Disadvantages of Gas Injection Moulding

This molding technique is very difficult to apply to multi-cavity molds, especially if the cavity sizes are dissimilar. Clear or transparent plastic materials are an inappropriate option for this technique as the cosmetic-appearance can deteriorate. Some of the drawbacks of this process are:

  • Higher initial investment for gas equipment
  • Higher maintenance costs for gas equipment
  • Higher complexity of mold design and gas channel placement
  • Higher risk of gas leakage and contamination

Applications and Examples of Gas Injection Moulding

Gas injection molding, also known as gas-assisted injection molding, is a specialized injection molding technique that offers numerous advantages and finds diverse applications across various industries. The process involves injecting a controlled volume of nitrogen or other inert gas into the mold cavity after the initial injection of plastic material. This gas forms a hollow channel or pocket within the part, creating unique design features and improving part quality.
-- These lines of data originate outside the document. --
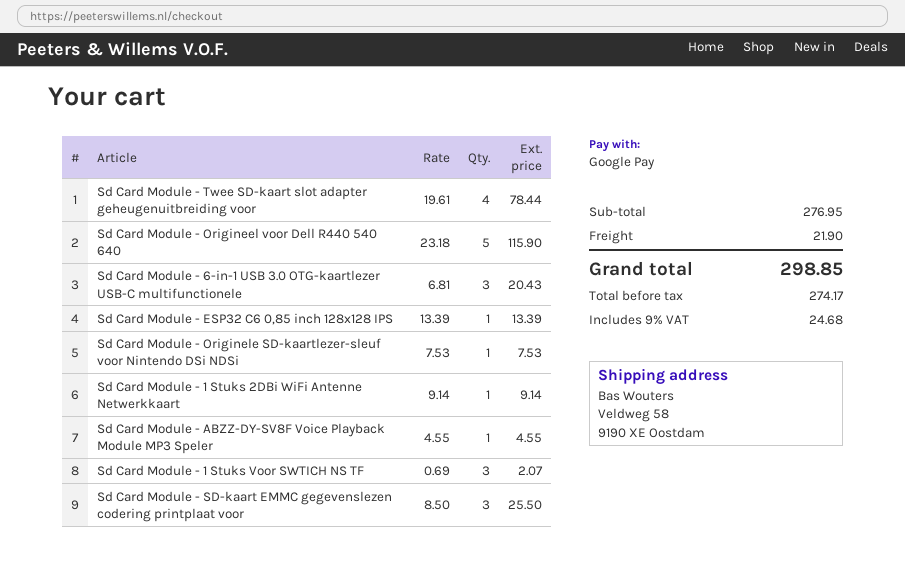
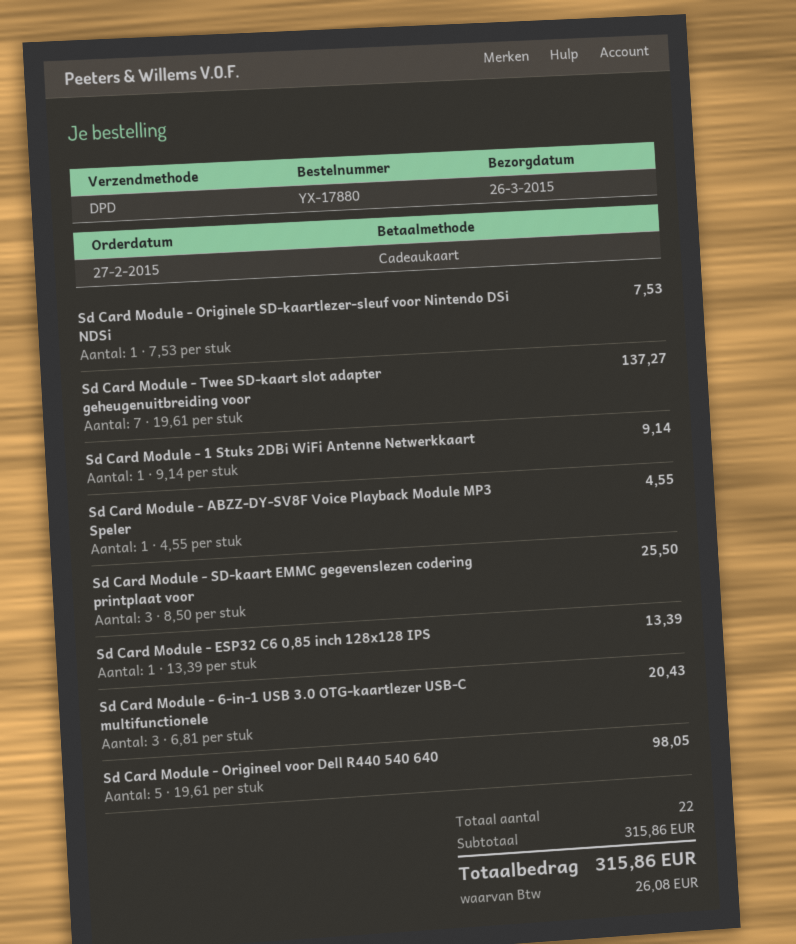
payment method: Google Pay -> gift card
Sd Card Module - Twee SD-kaart slot adapter geheugenuitbreiding voor: 4 x 19.61 = 78.44 -> 7 x 19.61 = 137.27
Sd Card Module - Origineel voor Dell R440 540 640: 5 x 23.18 = 115.90 -> 5 x 19.61 = 98.05
Sd Card Module - 1 Stuks Voor SWTICH NS TF: 3 x 0.69 = 2.07 -> none
subtotal: 276.95 -> 315.86
shipping: 21.90 -> none
tax: 24.68 -> 26.08
total: 298.85 -> 315.86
One of the primary applications of gas injection molding is in the automotive industry. Gas-assisted injection molding is used to manufacture automotive components such as instrument panels, door panels, and interior trims. By incorporating gas channels into these parts, manufacturers can reduce material usage, achieve consistent wall thickness, and produce lightweight yet structurally rigid components. Gas-assisted injection molding also helps in eliminating sink marks and reducing warpage, resulting in high-quality and aesthetically pleasing automotive parts.

In the consumer goods industry, gas injection molding is widely used to produce furniture components, electronic housings, and appliance parts. For instance, gas channels can be strategically placed in furniture legs and supports to increase strength while reducing material consumption. In electronic housings, gas-assisted injection molding helps prevent cosmetic defects such as warpage and surface sink marks, ensuring precision fit and finish. Additionally, the technique allows for the creation of hollow spaces in appliance parts, making them lightweight and cost-efficient.

Another significant application of gas-assisted injection molding is in the production of industrial and agricultural equipment. Components such as tool handles, machine housings, and agricultural equipment parts benefit from the improved structural integrity and weight reduction achieved through gas channels. The technique enables manufacturers to create sturdy yet lightweight parts that can withstand heavy-duty usage and demanding environments.

Gas injection molding also plays a vital role in the manufacturing of medical devices and equipment. For instance, gas channels are used in the production of medical instrument handles to improve grip and ergonomic design. Additionally, gas-assisted injection molding ensures uniform wall thickness in medical equipment housings, minimizing the risk of defects and improving the overall performance and reliability of these critical devices.

Overall, gas injection molding finds applications in a wide range of industries, including automotive, consumer goods, industrial equipment, and medical devices. The technique enables manufacturers to create complex and innovative designs, reduce material usage, improve part quality, and achieve cost-effective production. Whether it’s enhancing automotive interiors, optimizing consumer products, improving industrial equipment, or manufacturing reliable medical devices, gas-assisted injection molding continues to be a versatile and valuable process in modern manufacturing.


Gas injection moulding (GIM) is a low pressure process that uses pressurized nitrogen gas to create hollow sections in thick plastic parts. GIM offers many advantages such as lower cost, faster cooling, less shrinkage, less warpage, less stress, and no sink marks. However, GIM also has some disadvantages such as higher initial investment, higher maintenance costs, higher complexity of mold design and gas channel placement, and higher risk of gas leakage and contamination. GIM is suitable for producing thick parts with complex shapes and high surface quality in various industries.